KevinWikant opened a new pull request, #4410:
URL: https://github.com/apache/hadoop/pull/4410

   HDFS-16064. Determine when to invalidate corrupt replicas based on number of 
usable replicas
   
   ### Description of PR
   
   Bug fix for a re-occurring HDFS bug which can result in datanodes being 
unable to complete decommissioning indefinitely.
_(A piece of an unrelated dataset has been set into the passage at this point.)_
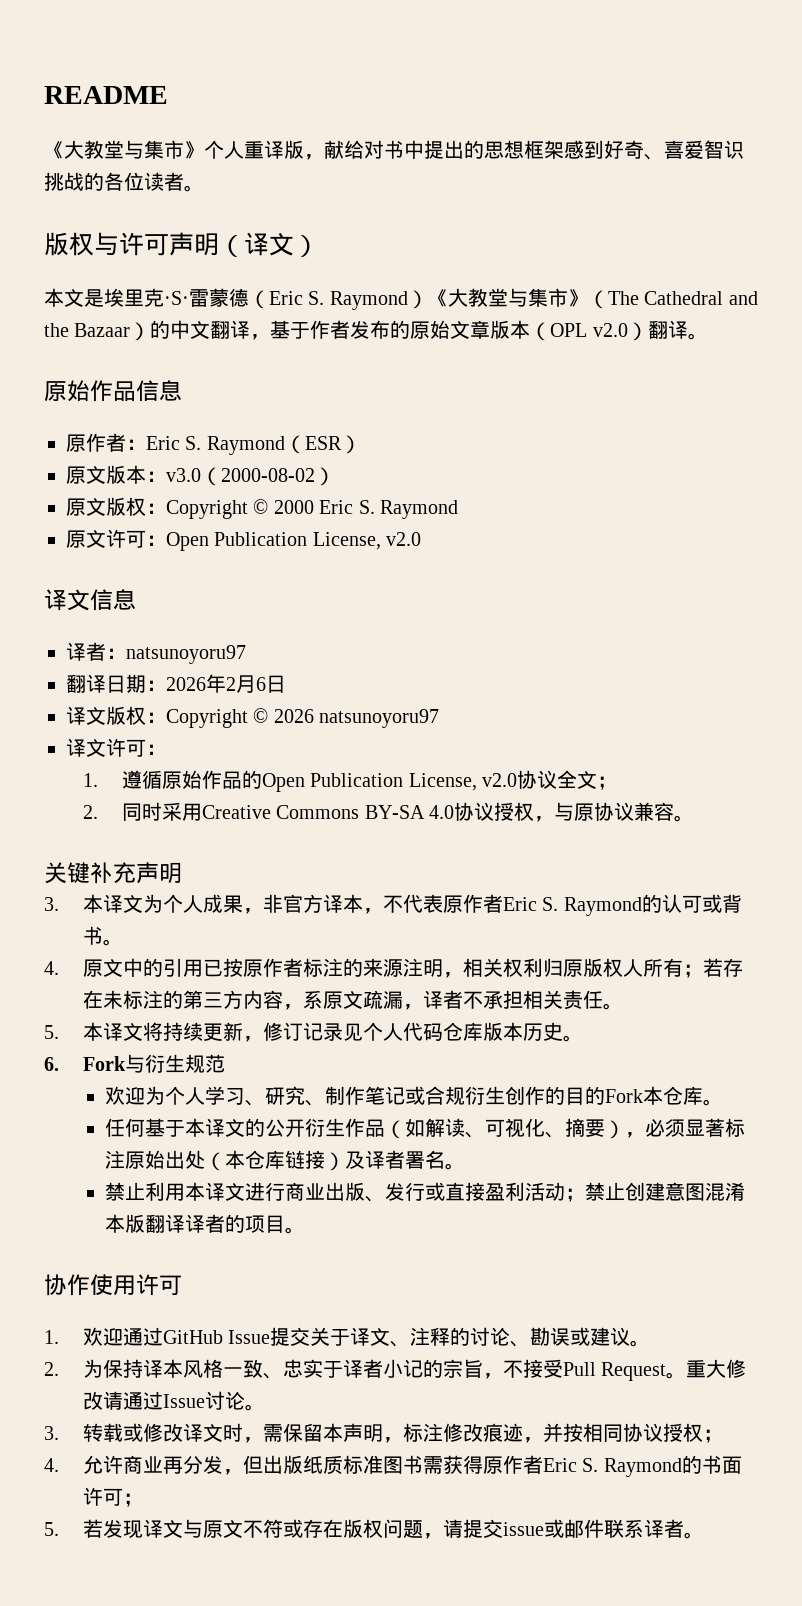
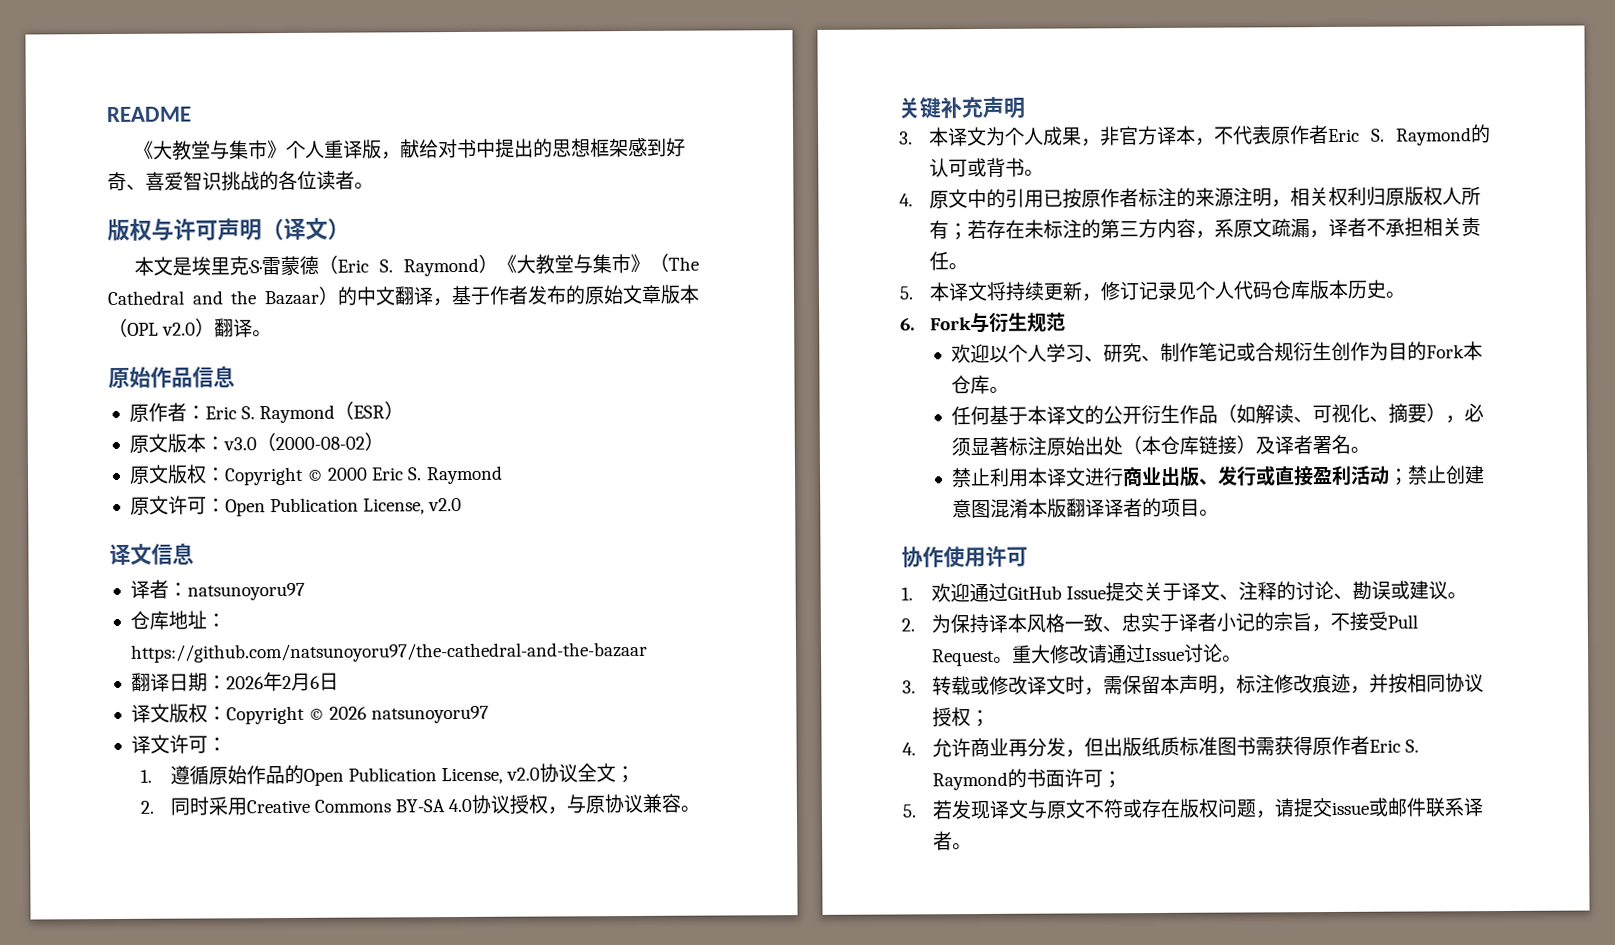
+ 仓库地址：https://github.com/natsunoyoru97/the-cathedral-and-the-bazaar
- 欢迎为个人学习、研究、制作笔记或合规衍生创作的目的Fork本仓库。
+ 欢迎以个人学习、研究、制作笔记或合规衍生创作为目的Fork本仓库。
In short, the bug is a chicken 
& egg problem where:
   - in order for a datanode to be decommissioned its blocks must be 
sufficiently replicated
   - datanode cannot sufficiently replicate some block(s) because of corrupt 
block replicas on target datanodes
   - corrupt block replicas will not be invalidated because the block(s) are 
not sufficiently replicated
   
   In this scenario, the block(s) are sufficiently replicated but the logic the 
Namenode uses to determine if a block is sufficiently replicated is flawed.
   
   To understand the bug further we must first establish some background 
information.
   
   #### Background Information
   
   Givens:
   - FSDataOutputStream is being used to write the HDFS file, under the hood 
this uses a class DataStreamer
   - for the sake of example we will say the HDFS file has a replication factor 
of 2, though this is not a requirement to reproduce the issue
   - the file is being appended to intermittently over an extended period of 
time (in general, this issue needs minutes/hours  to reproduce)
   - HDFS is configured with typical default configurations
   
   Under certain scenarios the DataStreamer client can detect a bad link when 
trying to append to the block pipeline, in this case the DataStreamer client 
can shift the block pipeline by replacing the bad link with a new datanode. 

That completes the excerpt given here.